Tag Archives: ETL

Transform Messy Data into Insights with Easy Data Transform Advanced Edition

My data wrangling product, Easy Data Transform, got a major upgrade yesterday, with the addition of data visualization capabilities. Here are some examples of what it can produce in a few clicks:

You can see this new visualization feature in action in the video below:

(Likes and subscribes help me with the YouTube algorithm and are much appreciated)

Human brains are highly developed for visual processing. But data is often messy and in the wrong form for visualization. So data wrangling and visualization, tightly integrated together, is a powerful combination. It was a lot of work, but it makes Easy Data Transform a much more complete, end-to-end, solution.

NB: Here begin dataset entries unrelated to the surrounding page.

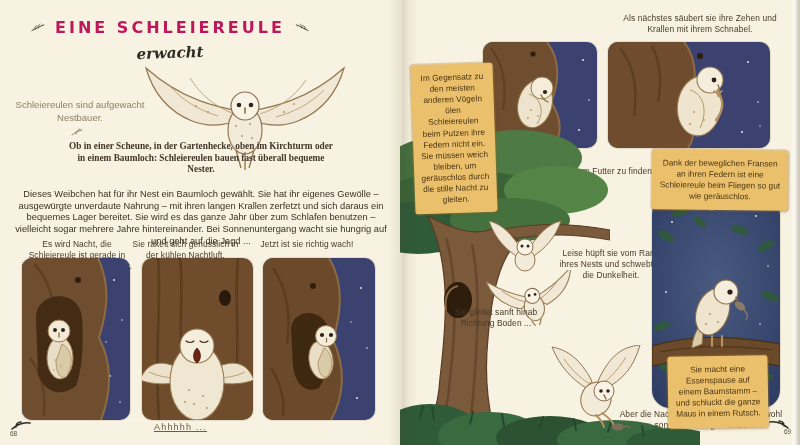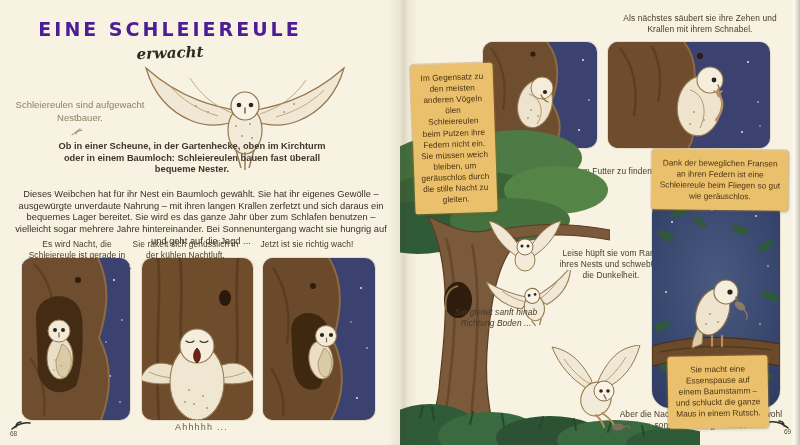--- a/index.html
+++ b/index.html
@@ -5,21 +5,21 @@
   html,body{margin:0;padding:0;}
   body{font-family:"Liberation Sans",sans-serif;background:#b8b4a8;}
   .spread{position:relative;width:800px;height:445px;overflow:hidden;background:#f7f2e1;}
   .abs{position:absolute;}
   
   .gutter{left:388px;top:0;width:30px;height:445px;
     background:linear-gradient(90deg,rgba(70,52,28,0) 0%,rgba(70,52,28,.07) 38%,rgba(70,52,28,.14) 52%,rgba(70,52,28,.05) 70%,rgba(70,52,28,0) 100%);}
   .edge-right{right:0;top:0;width:9px;height:445px;
     background:linear-gradient(90deg,rgba(255,255,255,0) 0%,rgba(255,255,255,.6) 35%,rgba(110,104,90,.35) 100%);}
   
-  .title{font-family:"DejaVu Sans",sans-serif;font-weight:bold;font-size:19px;letter-spacing:3px;color:#4c1d95;white-space:nowrap;}
+  .title{font-family:"DejaVu Sans",sans-serif;font-weight:bold;font-size:16px;letter-spacing:3px;color:#be185d;white-space:nowrap;}
   .subtitle{font-family:"DejaVu Serif",serif;font-style:italic;font-weight:bold;font-size:15px;color:#2e2a22;}
   .margin-note{font-size:9.5px;line-height:1.35;color:#8d8166;text-align:center;}
   .para{font-size:9.3px;line-height:1.26;color:#3a3126;text-align:center;}
   .para.lead{font-weight:bold;color:#41362a;}
   .cap{font-size:8.4px;line-height:1.28;color:#473a29;text-align:center;letter-spacing:.1px;}
   .note{background:#ebc06c;color:#4b3513;font-size:8.3px;line-height:1.34;text-align:center;
         padding:8px 7px;border-radius:3px;box-shadow:0 0 0 1.5px rgba(170,120,44,.3),1px 2px 3px rgba(90,60,20,.15);}
   .sound{font-size:9px;letter-spacing:1.2px;color:#6a5c47;text-align:center;}
   .pageno{font-size:6.5px;color:#55503f;}
   .panel{border-radius:10px;overflow:hidden;box-shadow:0 0 0 1px rgba(90,65,35,.12);}
@@ -66,21 +66,21 @@
           <circle cx="112" cy="74" r="1"></circle>
           <circle cx="104" cy="86" r="1"></circle>
           <circle cx="114" cy="88" r="1"></circle>
           <circle cx="70" cy="62" r="1"></circle>
           <circle cx="146" cy="62" r="1"></circle>
           <circle cx="58" cy="56" r="1"></circle>
           <circle cx="156" cy="54" r="1"></circle>
         </g>
     </svg>
 
-    <div class="abs para lead" style="left:58px;top:141px;width:268px;">Ob in einer Scheune, in der Gartenhecke, oben im Kirchturm oder in einem Baumloch: Schleiereulen bauen fast überall bequeme Nester.</div>
+    <div class="abs para lead" style="left:67px;top:141px;width:268px;font-family:Liberation Serif, serif;">Ob in einer Scheune, in der Gartenhecke, oben im Kirchturm oder in einem Baumloch: Schleiereulen bauen fast überall bequeme Nester.</div>
     <div class="abs para" style="left:12px;top:189px;width:378px;">Dieses Weibchen hat für ihr Nest ein Baumloch gewählt. Sie hat ihr eigenes Gewölle – ausgewürgte unverdaute Nahrung – mit ihren langen Krallen zerfetzt und sich daraus ein bequemes Lager bereitet. Sie wird es das ganze Jahr über zum Schlafen benutzen – vielleicht sogar mehrere Jahre hintereinander. Bei Sonnenuntergang wacht sie hungrig auf und geht auf die Jagd ...</div>
 
     <div class="abs cap" style="left:18px;top:239px;width:118px;">Es wird Nacht, die Schleiereule ist gerade in ihrem Baumloch aufgewacht.</div>
     <div class="abs cap" style="left:130px;top:239px;width:111px;">Sie räkelt sich genüsslich in der kühlen Nachtluft.</div>
     <div class="abs cap" style="left:251px;top:239px;width:112px;text-align:center;">Jetzt ist sie richtig wach!</div>
 
     <div class="abs panel" style="left:22px;top:258px;width:108px;height:162px;">
       <svg width="108" height="162" viewBox="0 0 108 162">
         <rect width="108" height="162" fill="#3b4270"></rect>
         <g fill="#e9e5d9">
@@ -153,21 +153,21 @@
           <ellipse cx="0" cy="0" rx="12" ry="19" fill="#ead fc6" stroke="#96794f" stroke-width="1" transform="rotate(-8)" style="fill:#eadfc6"></ellipse>
           <path d="M3 -12 C12 -7 13 7 6 17 C1 18 -3 13 -3 2 Z" fill="#d9cba8" stroke="#a88a5c" stroke-width=".8"></path>
           <circle cx="5" cy="-24" r="10.5" fill="#f3ecda" stroke="#96794f" stroke-width="1"></circle>
           <circle cx="1" cy="-25" r="2.1" fill="#2c2115"></circle>
             <circle cx="10" cy="-25" r="2.1" fill="#2c2115"></circle>
           <path d="M5.5 -22 L5.5 -18" stroke="#8a6b40" stroke-width="1.2" stroke-linecap="round"></path>
         </g>
       </svg>
     </div>
 
-    <div class="abs sound" style="left:146px;top:422px;width:111px;">Ahhhhh ...</div>
+    <div class="abs sound" style="left:125px;top:422px;width:111px;text-decoration:underline;">Ahhhhh ...</div>
 
     <svg class="abs" style="left:10px;top:420px;" width="22" height="11" viewBox="0 0 22 11">
       <path d="M2 9 C8 4 14 2 20 3 M6 7 C6 4 8 2 11 2" stroke="#2c2a22" stroke-width="1.6" fill="none" stroke-linecap="round"></path>
     </svg>
     <div class="abs pageno" style="left:10px;top:430px;">68</div>
   </div>
 
   <div class="abs" style="left:400px;top:0;width:400px;height:445px;">
 
     <div class="abs cap" style="left:220px;top:13px;width:160px;">Als nächstes säubert sie ihre Zehen und Krallen mit ihrem Schnabel.</div>
@@ -288,21 +288,21 @@
       <circle cx="64" cy="46" r="10" fill="#f8f3e5" stroke="#8a6f4e" stroke-width="1"></circle>
       <circle cx="61" cy="46" r="1.8" fill="#2e2417"></circle>
         <circle cx="68" cy="46" r="1.8" fill="#2e2417"></circle>
       <path d="M64 50 L66 54" stroke="#8a6b40" stroke-width="1.4" stroke-linecap="round"></path>
       <path d="M62 68 C68 72 72 76 74 80 M56 70 C60 74 63 78 64 82" stroke="#b4905f" stroke-width="2" fill="none" stroke-linecap="round"></path>
       <ellipse cx="78" cy="82" rx="6" ry="3.5" fill="#7d6e5a"></ellipse>
       <path d="M84 82 C88 80 90 82 90 84" stroke="#7d6e5a" stroke-width="1.2" fill="none"></path>
     </svg>
 
     <div class="abs cap" style="left:158px;top:248px;width:106px;">Leise hüpft sie vom Rand ihres Nests und schwebt in die Dunkelheit.</div>
-    <div class="abs cap" style="left:48px;top:307px;width:96px;font-style:italic;">Sie gleitet sanft hinab Richtung Boden ...</div>
+    <div class="abs cap" style="left:48px;top:307px;width:96px;">Sie gleitet sanft hinab Richtung Boden ...</div>
 
     <div class="abs panel" style="left:252px;top:196px;width:128px;height:212px;border-radius:18px;">
       <svg width="128" height="212" viewBox="0 0 128 212">
         <defs>
           <radialGradient id="nightg" cx="50%" cy="42%" r="75%">
             <stop offset="0%" stop-color="#49597f"></stop>
               <stop offset="100%" stop-color="#2e3c63"></stop>
           </radialGradient>
         </defs>
         <rect width="128" height="212" fill="url(#nightg)"></rect>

No more pasting data into Excel to get a chart!

At the same time, I have segmented Easy Data Transform into 2 products: Easy Data Transform Core Edition (data wrangling, one-time fee $99) and Easy Data Transform Advanced Edition (data wrangling+visualization, one-time fee $198). The Advanced Edition is a paid upgrade from the original product. Optional, of course. I sweetened the deal with a time-limited discount for existing customers who want to upgrade to Advanced Edition. The response from Easy Data Transform customers has been very positive.

Have you got some messy data, you want to turn into insights? Why not give Easy Data Transform Advanced Edition a try? It:

Runs natively on Windows and Mac.
Is drag and drop (no syntax to remember).
Does not store your precious data on someone else’s server.
Is deterministic and will not hallucinate!
Can process millions of rows in seconds.
Can create re-usable templates for repeatable processes.

You can download a free trial here. And you can get 15% off Easy Data Transform Advanced Edition until 17-Jul-2026 using this discount link.

Easy Data Transform v2

I released Easy Data Transform v2 today. After no fewer than 80 (!) v1 production releases since 2019, this is the first paid upgrade.

Major improvements include:

Schema versioning, so you can automatically handle changes to the column structure of an input (e.g. additional or missing columns).

A new Verify transform so you can check a dataset has the expected values.

Currently there are 48 different verification checks you can make:

At least 1 non-empty value
Contains
Don’t allow listed values
Ends with
Integer except listed special value(s)
Is local file
Is local folder
Is lower case
Is sentence case
Is title case
Is upper case
Is valid EAN13
Is valid email
Is valid telephone number
Is valid UPC-A
Match column name
Matches regular expression
Maximum characters
Maximum number of columns
Maximum number of rows
Maximum value
Minimum characters
Minimum number of columns
Minimum number of rows
Minimum value
No blank values
No carriage returns
No currency
No digits
No double spaces
No duplicate column names
No duplicate values
No empty rows
No empty values
No gaps in values
No leading or trailing whitespace
No line feeds
No non-ASCII
No non-printable
No punctuation
No symbols
No Tab characters
No whitespace
Numeric except listed special value(s)
Only allow listed values
Require listed values
Starts with
Valid date in format

You can see any fails visually, with colour coding by severity:

Side-by-side comparison of dataset headers:

Side-by-side comparison of dataset data values:

Lots of extra matching options for the Lookup transform:

Allowing you to do exotic lookups such as:

Plus lots of other changes.

In v1 there were issues related to how column-related changes cascaded through the system. This was the hardest thing to get right, and it took a fairly big redesign to fix all the issues. As a bonus, you can now disconnect and reconnect nodes, and it remembers all the column-based options (within certain limits). These changes make Easy Data Transform feel much more robust to use, as you can now make lots of changes without worrying too much about breaking things further downstream.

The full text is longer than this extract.